Day 17 Smoothing Splines
17.2 Non-parametric tools
- Minimize/relax assumptions
- No free lunches!
- Interpretability
- bias-variance tradeoff
17.2.1 Splines
- Splines are special cases of non-parametric tools.
- Introduced in the sixties (Schoenberg, 1964)

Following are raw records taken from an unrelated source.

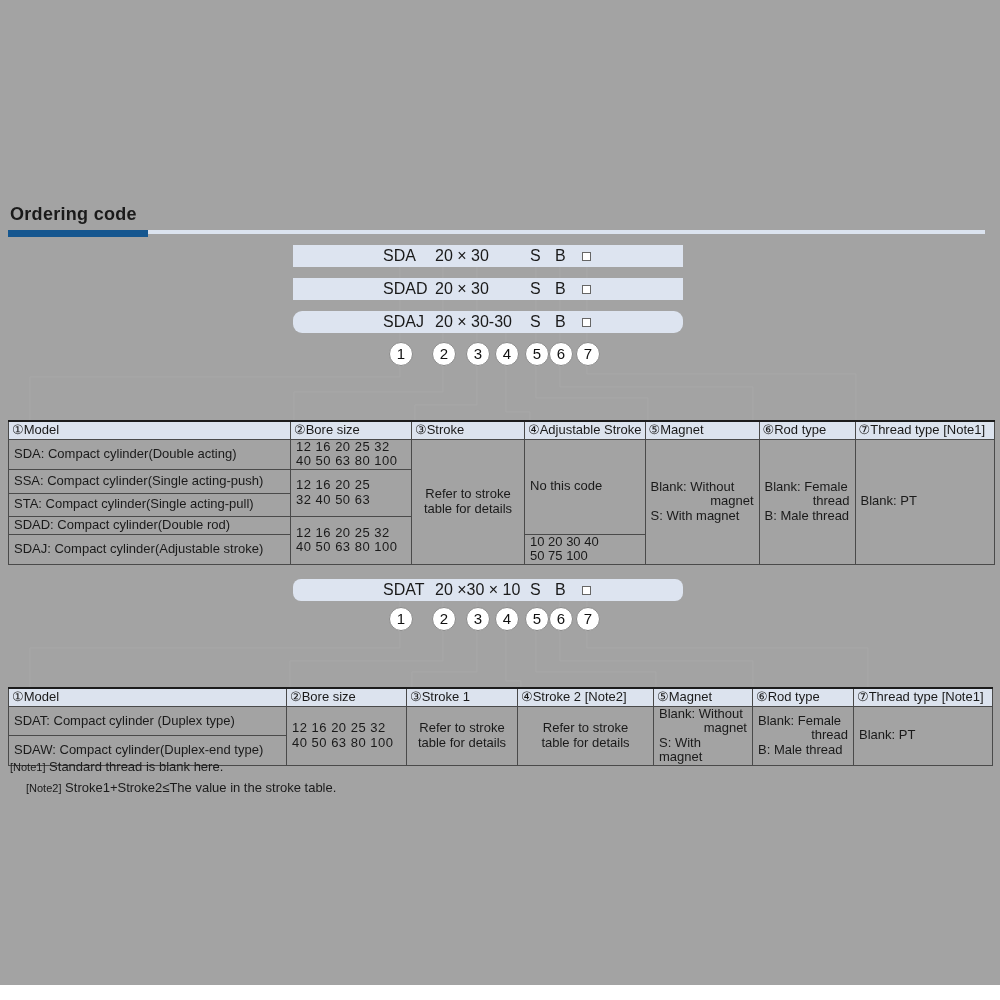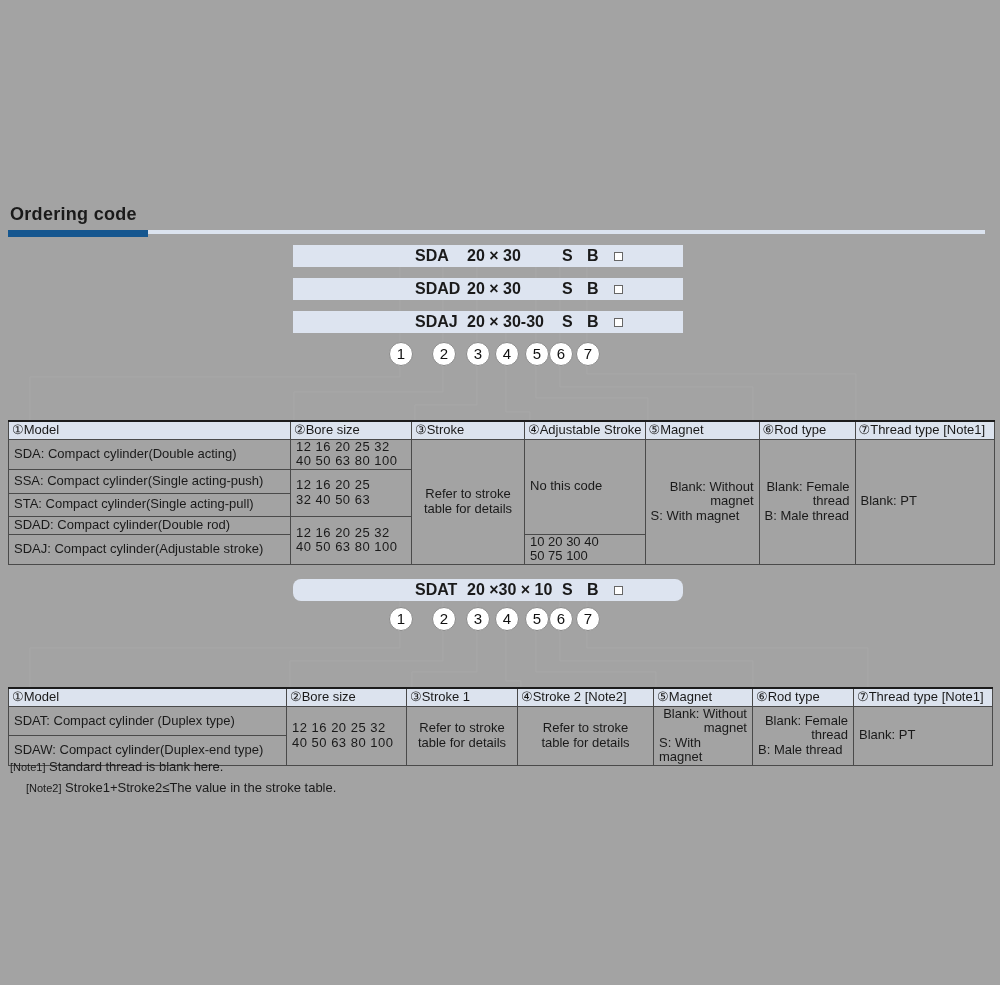--- a/index.html
+++ b/index.html
@@ -12,32 +12,32 @@
     position:absolute; left:10px; top:204px;
     font-size:18px; font-weight:bold; letter-spacing:.3px;
   }
   .rule-dark  { position:absolute; left:8px;  top:230px; width:140px; height:7px; background:#15568f; }
   .rule-light { position:absolute; left:148px; top:230px; width:837px; height:4px; background:#dbe3ef; }
 
   
   .code-bar {
     position:absolute; left:293px; width:390px; height:22px; background:#dde4f0;
   }
-  .code-bar span { position:absolute; top:2px; font-weight:bold; font-size:16px; white-space:pre;margin-left:32px; }
+  .code-bar span { position:absolute; top:2px; font-weight:normal; font-size:16px; white-space:pre; }
   .code-bar .cb-model  { left:90px; }
   .code-bar .cb-size   { left:142px; }
   .code-bar .cb-magnet { left:237px; }
   .code-bar .cb-rod    { left:262px; }
   .code-bar .cb-box {
     position:absolute; left:289px; top:7px; width:7px; height:7px;
     border:1px solid #666; background:#fff;
   }
   #bar-sda  { top:245px; }
   #bar-sdad { top:278px; }
-  #bar-sdaj { top:311px; }
+  #bar-sdaj { top:311px;border-radius:9px; }
   #bar-sdat { top:579px;border-radius:8px; }
 
   
   .circle {
     position:absolute; width:22px; height:22px; border:1px solid #8a8a8a; border-radius:50%;
     background:#fff; text-align:center; line-height:22px; font-size:15px; color:#111;
   }
 
   
   .wires { position:absolute; left:0; top:0; pointer-events:none; }
@@ -55,21 +55,21 @@
   table.spec th {
     background:#dce3ee; text-align:left; font-weight:normal; padding:0 3px;
     white-space:nowrap;
   }
   th.small { font-size:11.5px; }
   td.pre   { white-space:pre-line; }
   td.center{ text-align:center; }
   td.nums  { padding-left:6px; letter-spacing:.5px; }
   #table1  { left:8px; top:420px; }
   #table2  { left:8px; top:687px; }
-  .mline1 { text-align:right; }
+  .mline1 { text-align:left; }
   .mline2 { text-align:right; }
   .mline3 { text-align:left; }
   td.tight { padding:0 3px; font-size:12.5px; }
 
   
   .note { position:absolute; left:10px; font-size:13px; }
   .note .note-tag { font-size:11px; }
   #note1 { top:759px; }
   #note2 { top:780px;padding-left:16px; }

- They provide a flexible tool to model the variability in the data, where the functional (~ “the shape”) is unknown
Polynomials:
- good for local approximation
- bad for global approximation
We can represent the data with the equation \[y_i = \beta_0 + g(x_i) + \varepsilon_i, \\ \varepsilon_i \sim N(0, \sigma^2),\] where
\(g(x_i) = \sum_{i=1}^k B_i^m(x) \beta_i\).
B-splines
- minimize \(\sum_{i=1}^n \left\{ y_i - (\mathbf{x}_i'\boldsymbol{\beta}_x + \mathbf{B}^T(\mathbf{x}_i) \boldsymbol{b}) \right\}^2\)
Penalized splines
- low rank smoothers using a B-spline basis
- minimize \(\sum_{i=1}^n \left\{ y_i - (\mathbf{x}_i'\boldsymbol{\beta}_x + \mathbf{B}'(\mathbf{x}_i) \boldsymbol{b}) \right\}^2 + \lambda \boldsymbol{b}'\mathbf{D}\boldsymbol{b}\)
Cyclic splines
17.3 Thin-plate regression splines
- Origin of the name “thin-plate”
- radial basis functions
- supports multiple predictor variables (unlike other basis)

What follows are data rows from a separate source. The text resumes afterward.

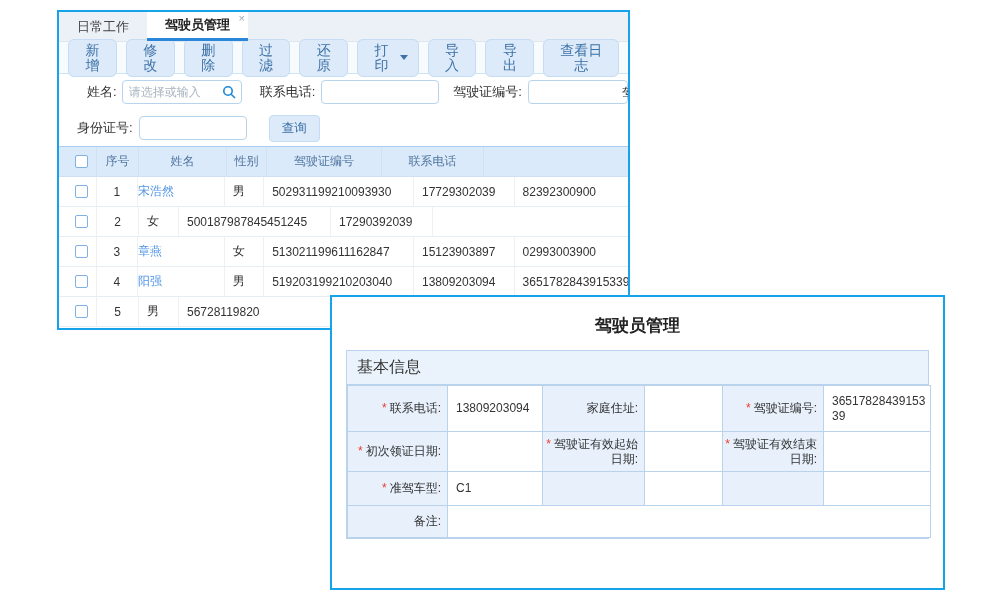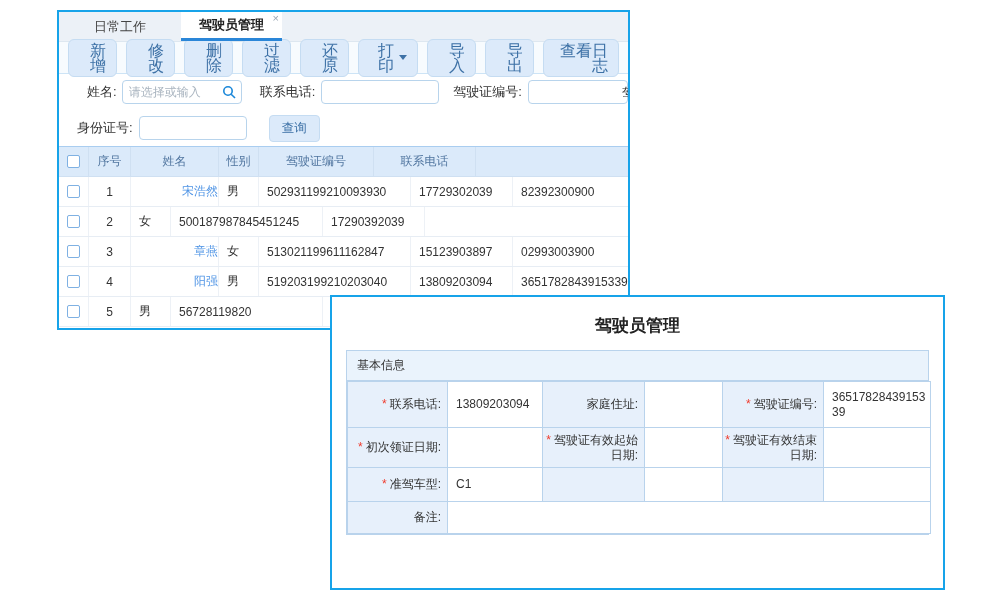--- a/index.html
+++ b/index.html
@@ -7,77 +7,77 @@
     font-family:"Liberation Sans","DejaVu Sans",sans-serif; }
   .canvas { position:relative; width:1000px; height:600px; background:#fff; }
 
   
   .main-window { position:absolute; left:57px; top:10px; width:573px; height:320px;
     background:#fff; border:2px solid #17a3e9; overflow:hidden; z-index:1; }
 
   .tabbar { height:30px; background:#ecf1f7; display:flex; align-items:stretch;
     border-bottom:1px solid #dde7f0; }
   .tab { position:relative; padding:0 18px; font-size:13px; color:#444;
-    display:flex; align-items:center; cursor:default;margin-left:17px; }
+    display:flex; align-items:center; cursor:default; }
   .tab.active { background:#fff; font-weight:bold; color:#222;
     border-bottom:3px solid #2a86d8; }
   .tab .close { position:absolute; top:1px; right:3px; font-size:11px; color:#9aa7b5;
     font-weight:normal; line-height:11px; }
 
   .toolbar { height:32px; background:#f7fbfe; display:flex; align-items:center;
     gap:9px; padding:0 9px; border-bottom:1px solid #cde4f6; }
   .tbtn { background:#dceafa; border:1px solid #c5dcf2; border-radius:6px;
-    color:#3d71a6; font-size:16px; padding:3px 10px; line-height:15px;
+    color:#3d71a6; font-size:14px; padding:3px 10px; line-height:15px;
     display:inline-flex; align-items:center; gap:5px;
-    font-family:"Liberation Sans","DejaVu Sans",sans-serif;text-align:right; }
+    font-family:"Liberation Sans","DejaVu Sans",sans-serif; }
   .caret { width:0; height:0; border-left:4px solid transparent;
     border-right:4px solid transparent; border-top:5px solid #3d71a6; display:inline-block; }
 
   .search-area { background:#fff; }
   .search-row { position:relative; height:36px; display:flex; align-items:center; }
   .s-label { font-size:13px; color:#333; }
   .s-input { height:24px; border:1px solid #b8d4ec; border-radius:4px; background:#fff;
     font-size:12px; color:#333; padding:0 6px; outline:none;
     font-family:"Liberation Sans","DejaVu Sans",sans-serif; }
   .s-input::placeholder { color:#a9b4bf; }
   .combo { position:relative; display:inline-block; }
   .combo .mag { position:absolute; right:6px; top:5px; }
   .clipped-label { position:absolute; left:563px; top:10px; font-size:13px; color:#333;
     white-space:nowrap; }
   .query-btn { background:#dceafa; border:1px solid #c5dcf2; border-radius:4px;
     color:#3d71a6; font-size:12.5px; padding:4px 12px;
     font-family:"Liberation Sans","DejaVu Sans",sans-serif; }
 
   
   .grid { font-size:12px; color:#333; }
-  .gr { display:flex; align-items:center; height:30px; border-bottom:1px solid #e7edf4; }
+  .gr { display:flex; align-items:center; height:30px; border-bottom:1px solid #e7edf4;padding-left:8px; }
   .grid .head { height:31px; background:#dbeafa; border-top:1px solid #a9cdf0;
     border-bottom:1px solid #cfe0f2; color:#50759f; }
   .gc { padding:0 0 0 8px; height:100%; display:flex; align-items:center;
     border-right:1px solid #edf1f6; overflow:hidden; white-space:nowrap; }
   .head .gc { border-right:1px solid #cfe0f2; justify-content:center; padding:0; }
   .c-cb { width:30px; justify-content:center; padding:0; }
   .c-seq { width:42px; justify-content:center; padding:0; }
-  .c-name { width:88px; justify-content:flex-end; padding:0; }
+  .c-name { width:88px; justify-content:flex-start; padding:0; }
   .c-sex { width:40px; padding-left:8px; }
   .head .c-sex { padding:0; }
   .c-id { width:152px; }
   .c-phone { width:102px; }
   .c-lic { width:115px; border-right:none; }
   .checkbox { width:13px; height:13px; border:1px solid #7fb1e3; border-radius:2px;
     background:#fff; display:inline-block; }
   .name-link { color:#4f94e5; cursor:pointer; }
 
   
   .detail-window { position:absolute; left:330px; top:295px; width:615px; height:295px;
     background:#fff; border:2px solid #17a3e9; z-index:2; overflow:hidden; }
   .detail-title { text-align:center; font-size:17px; font-weight:bold; color:#222;
     padding:17px 0 13px 0; }
   .form-box { margin:0 14px; border:1px solid #b9d3ec; }
-  .section-head { background:#eaf3fc; font-size:12px; color:#333;
+  .section-head { background:#eaf3fc; font-size:16px; color:#333;
     padding:6px 10px; border-bottom:1px solid #b9d3ec; }
   table.form { width:100%; border-collapse:collapse; table-layout:fixed; font-size:12px; }
   table.form td { border:1px solid #b9d3ec; color:#333; vertical-align:middle; }
   td.lbl { background:#e7f0fb; text-align:right; padding:3px 6px 3px 2px; line-height:15px; }
   td.val { background:#fff; text-align:left; padding:3px 4px 3px 8px;
     word-break:break-all; line-height:15px; }
   .req { color:#f03b2d; margin-right:3px; }
   .r1 td { height:46px; } .r2 td { height:46px; } .r3 td { height:40px; }
   .r4 td { height:34px; } .r5 td { height:32px; }
 </style>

- avoid the problem of knot placement
- not so computationally costly, but may become more relevant for large data (scaling \(O(k^3)\))
- basis functions and basis funciton dimension
- See Chapter 5 in Wood (2017)
In thin-plate regression, we can represent the data with the equation \[y_i = \beta_0 + g(\mathbf{x}_i) + \varepsilon_i, \\ \varepsilon_i \sim N(0, \sigma^2),\] where \(\mathbf{x}_i\) is a \(d-\)vector with the predictors. Thin-plate smoothers estimate \(g(\cdot)\) by finding the \(\hat{f}(\cdot)\) that minimizes \[||\mathbf{y} - \mathbf{f}||^2 + \lambda J_{md}(f),\] where:
- \(\mathbf{y}\) is the vector of observations,
- \(\mathbf{f} = [f(\mathbf{x}_1), f(\mathbf{x}_2), \dots, f(\mathbf{x}_n)]^T\),
- \(J_{md}(f)\) is penalty functional affecting the ‘wiggliness’ of \(f\)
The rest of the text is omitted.